Le Martyre de Saint Laurent a été peint pour l’église des Crociferi, aujourd’hui démolie, à Venise. Titien dans ses dernières années semblait préoccupé par le sort de ceux qui défiaient l’autorité, et le présent ouvrage parle d’une tentative désespérée – en l’occurrence par les forces du paganisme – de réprimer la dissidence en secret et la nuit loin du regard public. Le balayage des figures de haut en bas à gauche renforce la courbe du trident enfoncé dans les côtes de Saint-Laurent et le visage du martyr est brutalisé par la douleur alors même qu’il reconnaît son salut, un rayon de lumière perforé à travers la couverture nuageuse.

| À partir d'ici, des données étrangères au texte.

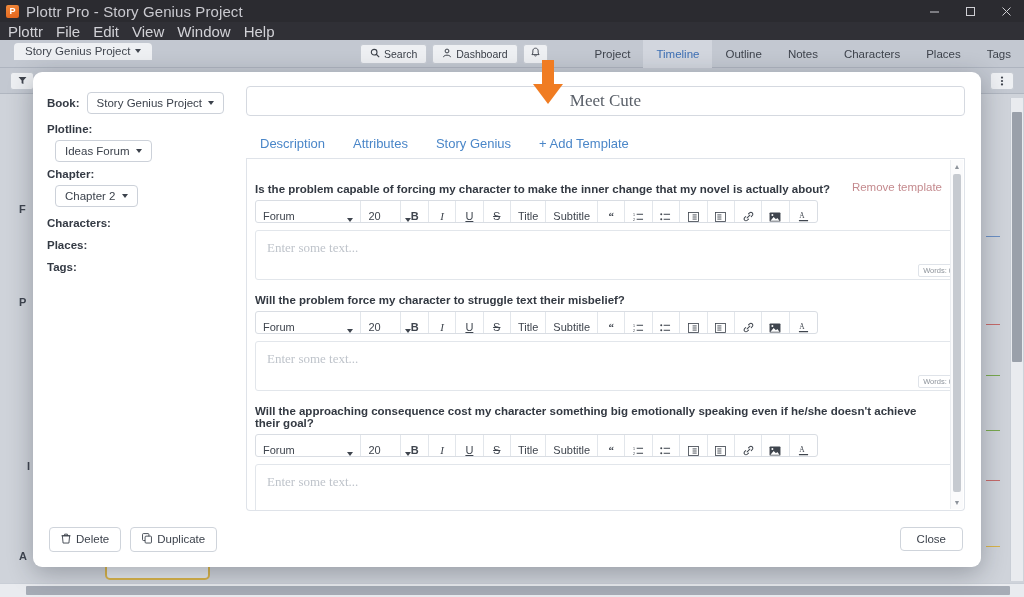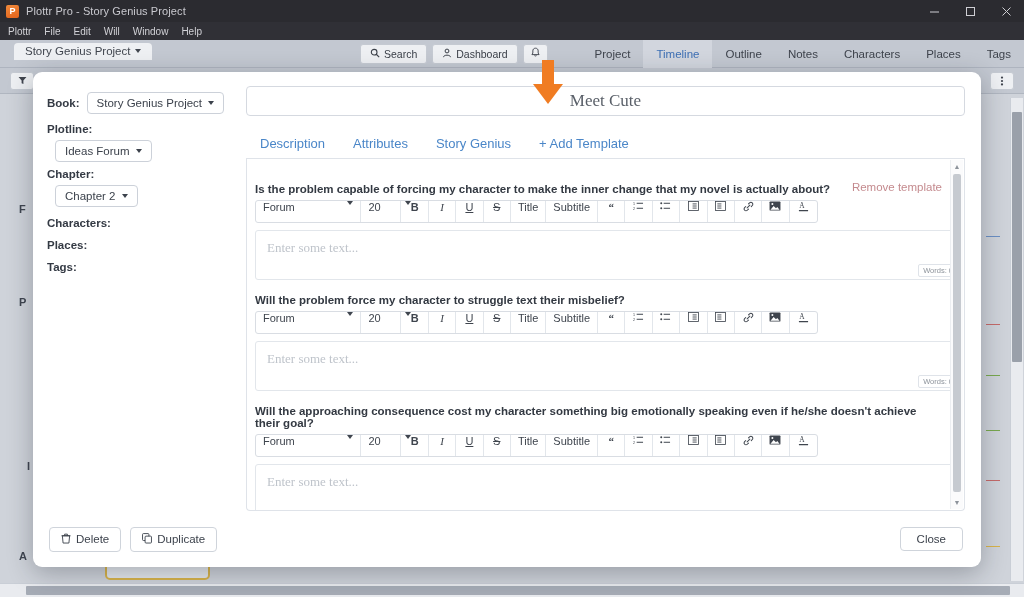"Plottr Pro - Story Genius" #title-text { font-size: 11px -> 15px }
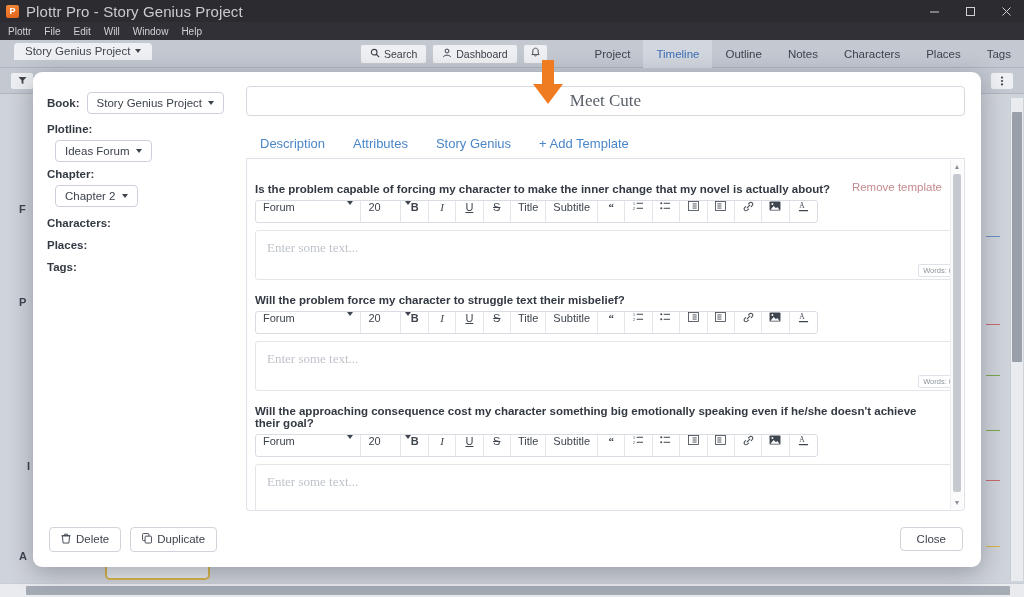"Plottr" .menu-item { font-size: 10px -> 15px }
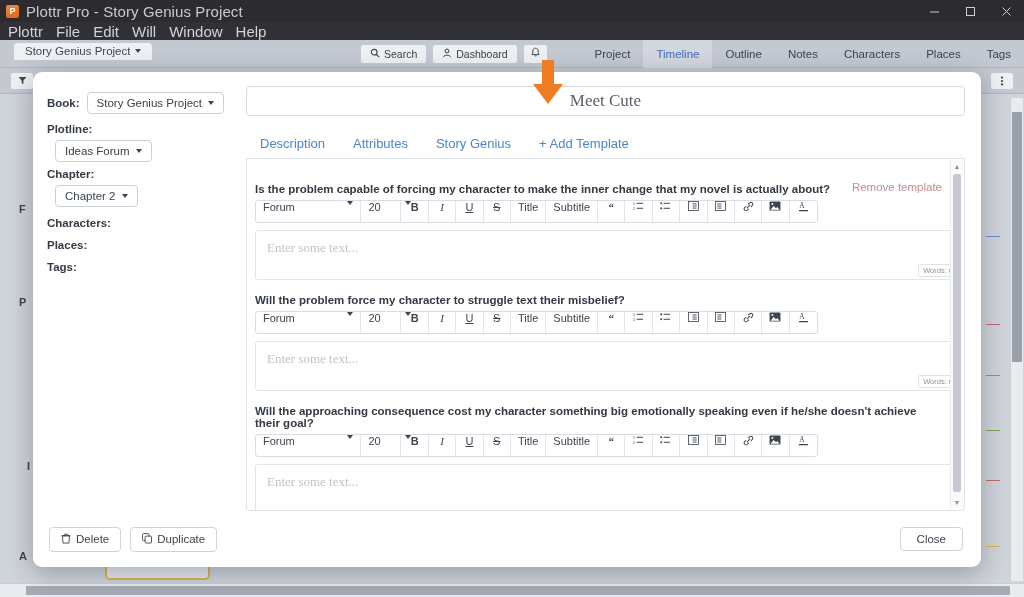"Will" span.menu-item { text: Will -> View }
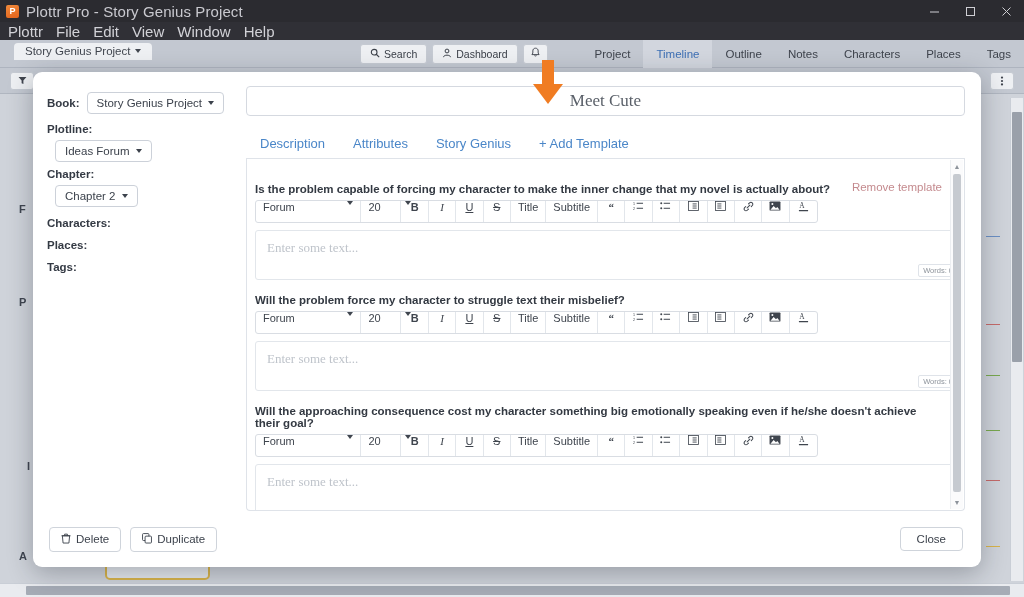"Forum" .ed-cell { align-items: flex-start -> flex-end }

Le tableau a probablement été inspiré par la Passion de Saint Laurent de l’écrivain paléochrétien Prudentius, dans laquelle le martyre du saint symbolisait le passage du paganisme au christianisme.
Titien saisit l’occasion pour rendre hommage à Philippe d’Espagne qui, le 10 août, Fête de la Saint-Laurent, en 1557, avait vaincu l’armée française à la bataille de Saint-Quentin. Les deux soldats de droite portent une armure espagnole et leur étendard rouge porte l’aigle noir des Habsbourg.